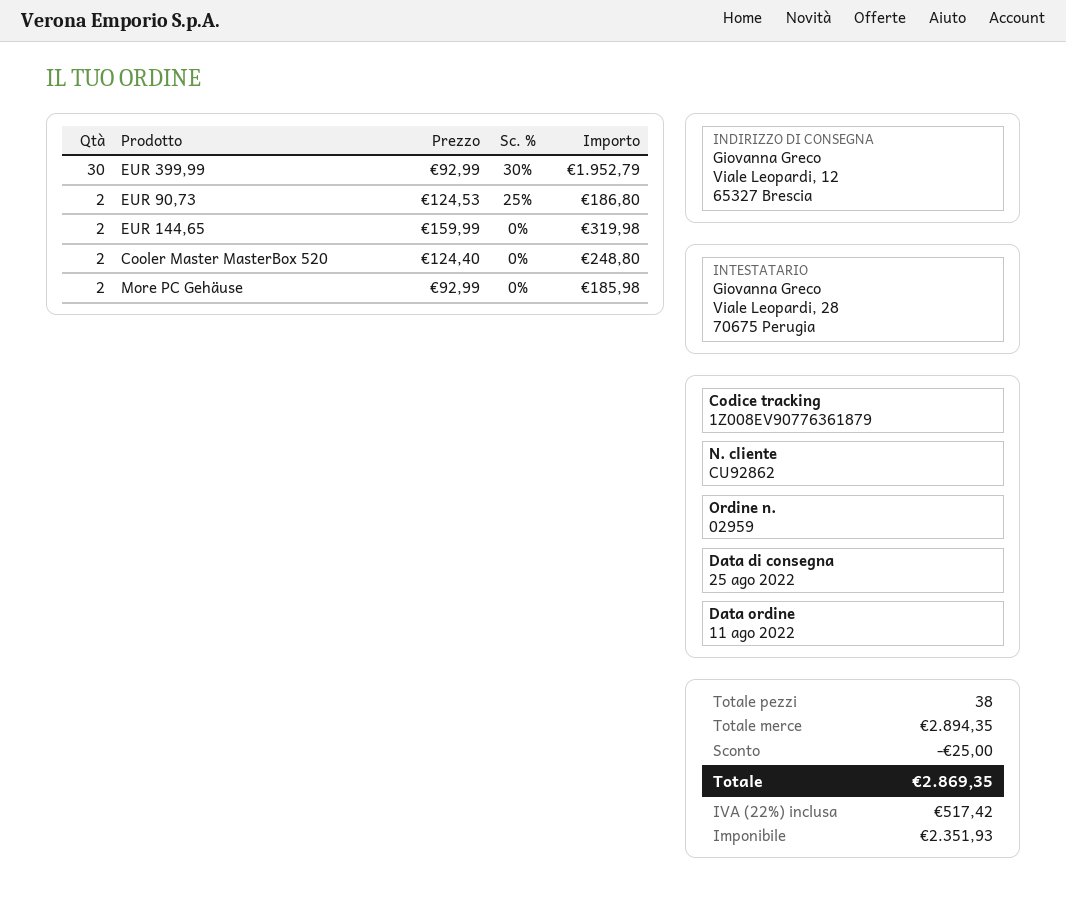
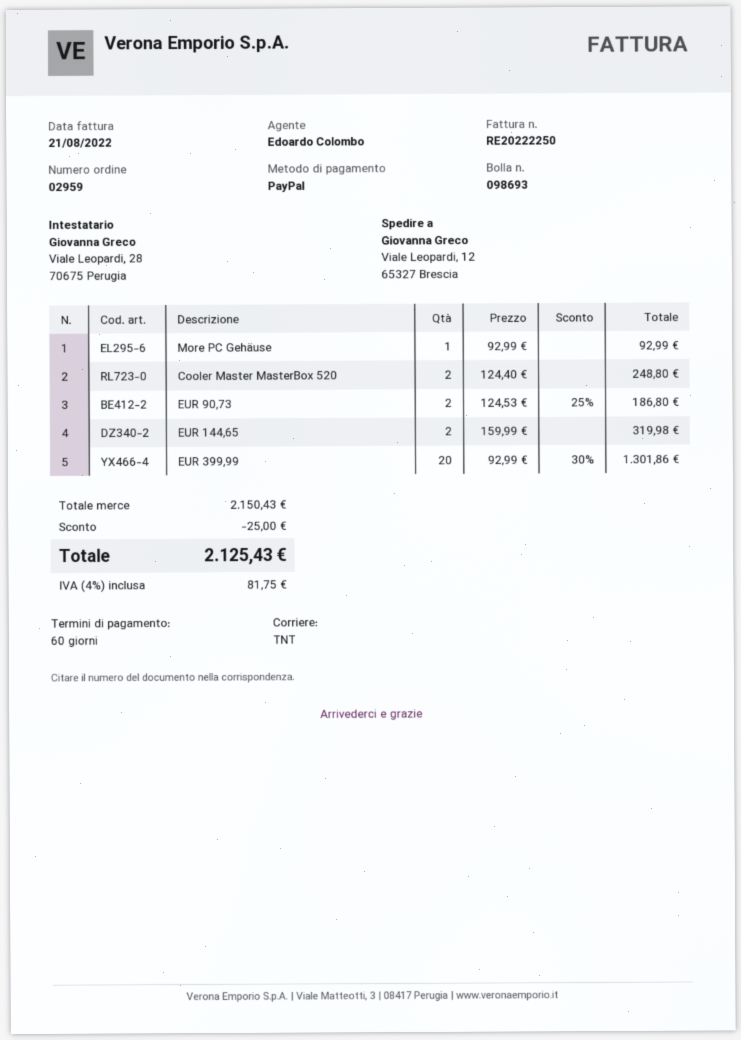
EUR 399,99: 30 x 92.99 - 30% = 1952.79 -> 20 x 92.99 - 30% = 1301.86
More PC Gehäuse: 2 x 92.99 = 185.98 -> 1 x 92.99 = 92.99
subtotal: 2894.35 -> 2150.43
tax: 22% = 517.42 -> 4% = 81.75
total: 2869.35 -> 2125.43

———

→ **Your goal**: Every line above should be repeated exactly; pictures stay out of the copy.

→ **The completed task**:
EUR 399,99: 30 x 92.99 - 30% = 1952.79 -> 20 x 92.99 - 30% = 1301.86
More PC Gehäuse: 2 x 92.99 = 185.98 -> 1 x 92.99 = 92.99
subtotal: 2894.35 -> 2150.43
tax: 22% = 517.42 -> 4% = 81.75
total: 2869.35 -> 2125.43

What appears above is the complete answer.